Significance: This case marked the first time the Supreme Court ruled on the constitutionality of requiring students to salute the flag.
Background: The Minersville School District expelled a group of Jehovah’s Witness students who refused to salute the flag because of their religious beliefs. Jehovah’s Witnesses believe it wrong to pledge allegiance to something other than to God.
Decision: This case was argued on April 25, 1940, and decided on June 3, 1940, by a vote of 8 to 1. Justice Felix Frankfurter spoke for the Court. On examining this challenge to the free exercise of religion, the Court decided that the flag ceremony was necessary to American society. Being a symbol of national unity, saluting the flag could be required in schools, and to make exceptions for some students might weaken the effect of the ceremony. In addition, the Court also said that freedom of religion did not give someone the right to behave unreasonably. Chief Justice Harlan Stone dissented.

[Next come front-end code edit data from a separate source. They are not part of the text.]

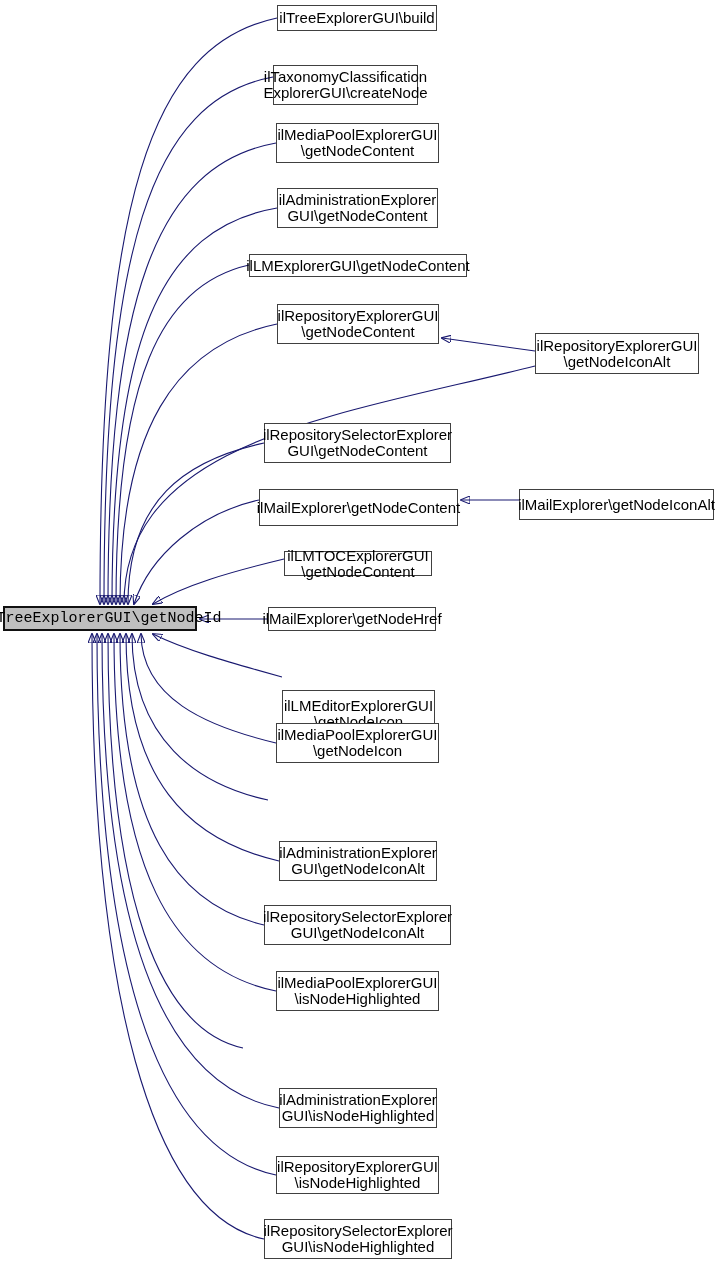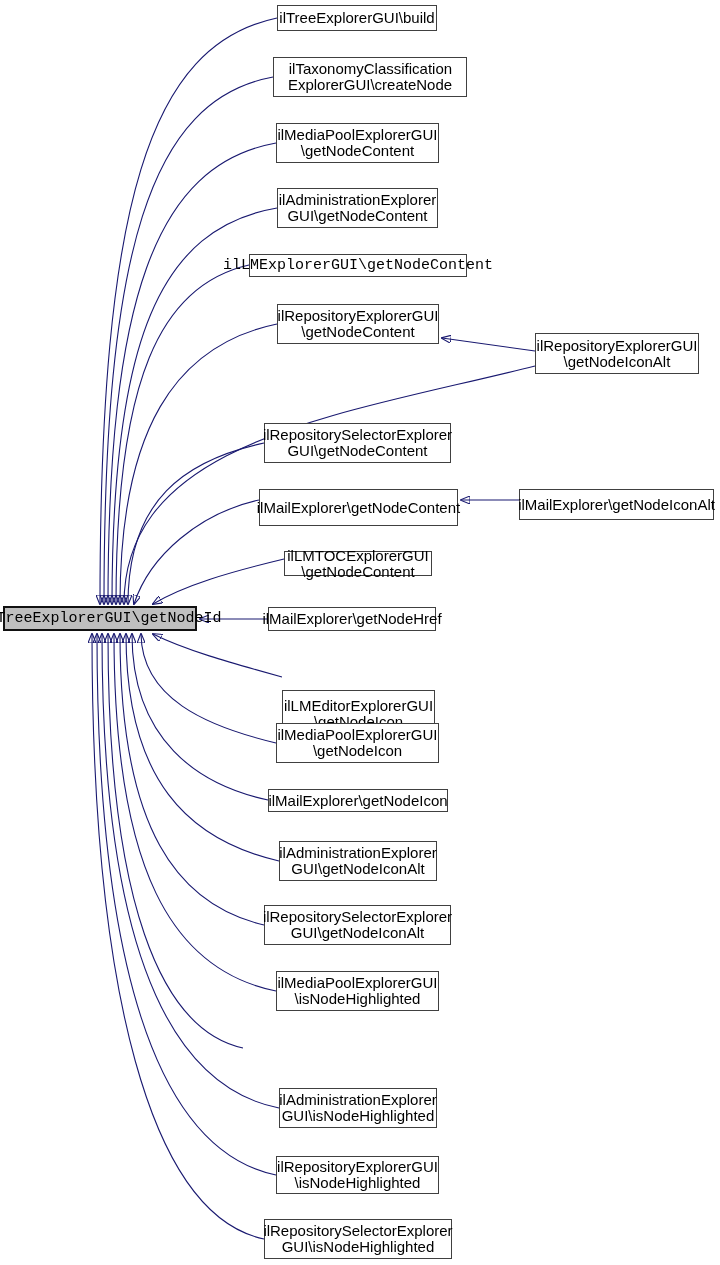"ilTaxonomyClassification" div.node { text-align: right -> none; top: 57px -> 65px; width: 194px -> 145px }
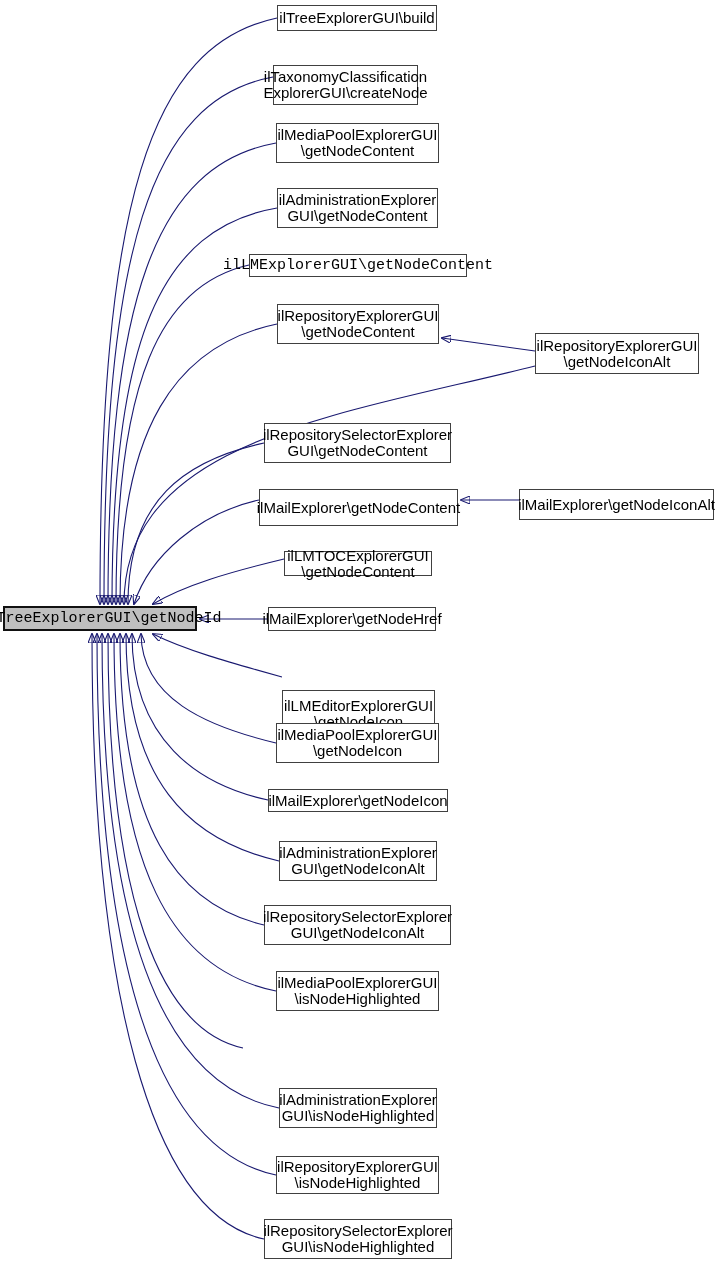"ilLMExplorerGUI\getNodeContent" div.node { font-family: Liberation Mono, monospace -> none }
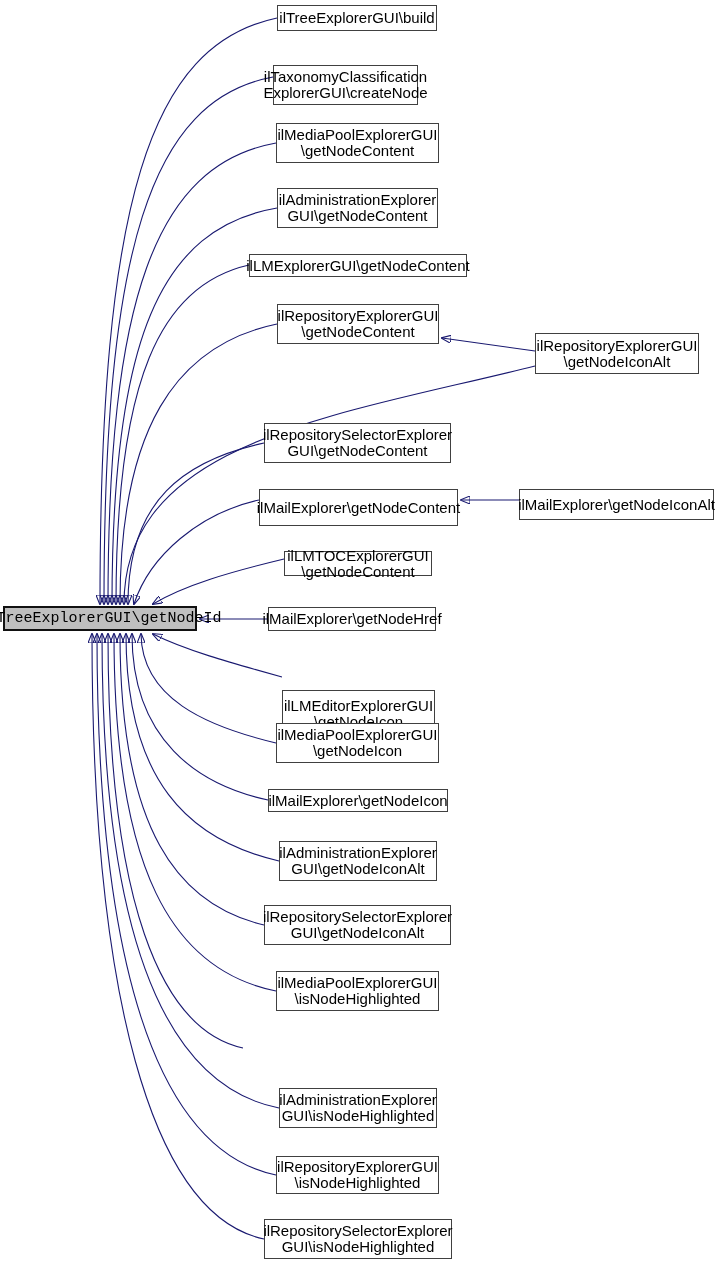"ilMailExplorer\getNodeIcon" div.node { html: <div> <span>ilMailExplorer\getNodeIcon</span> </div> -> none }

Excerpt from the Opinion of the Court: “The preciousness of the family relation, the authority and independence which give dignity to parenthood, indeed the enjoyment of all freedom, presuppose the kind of ordered society which is summarized by our flag. A society which is dedicated to the preservation of these ultimate values of civilization may in self-protection utilize the educational process for inculcating [inspiring] those almost unconscious feelings which bind men together in a comprehending loyalty, whatever may be their lesser differences and difficulties. That is to say, the process may be utilized so long as men’s right to believe as they please, to win others to their way of belief, and their right to assemble in their chosen places of worship for the devotional ceremonies of their faith, are fully respected.”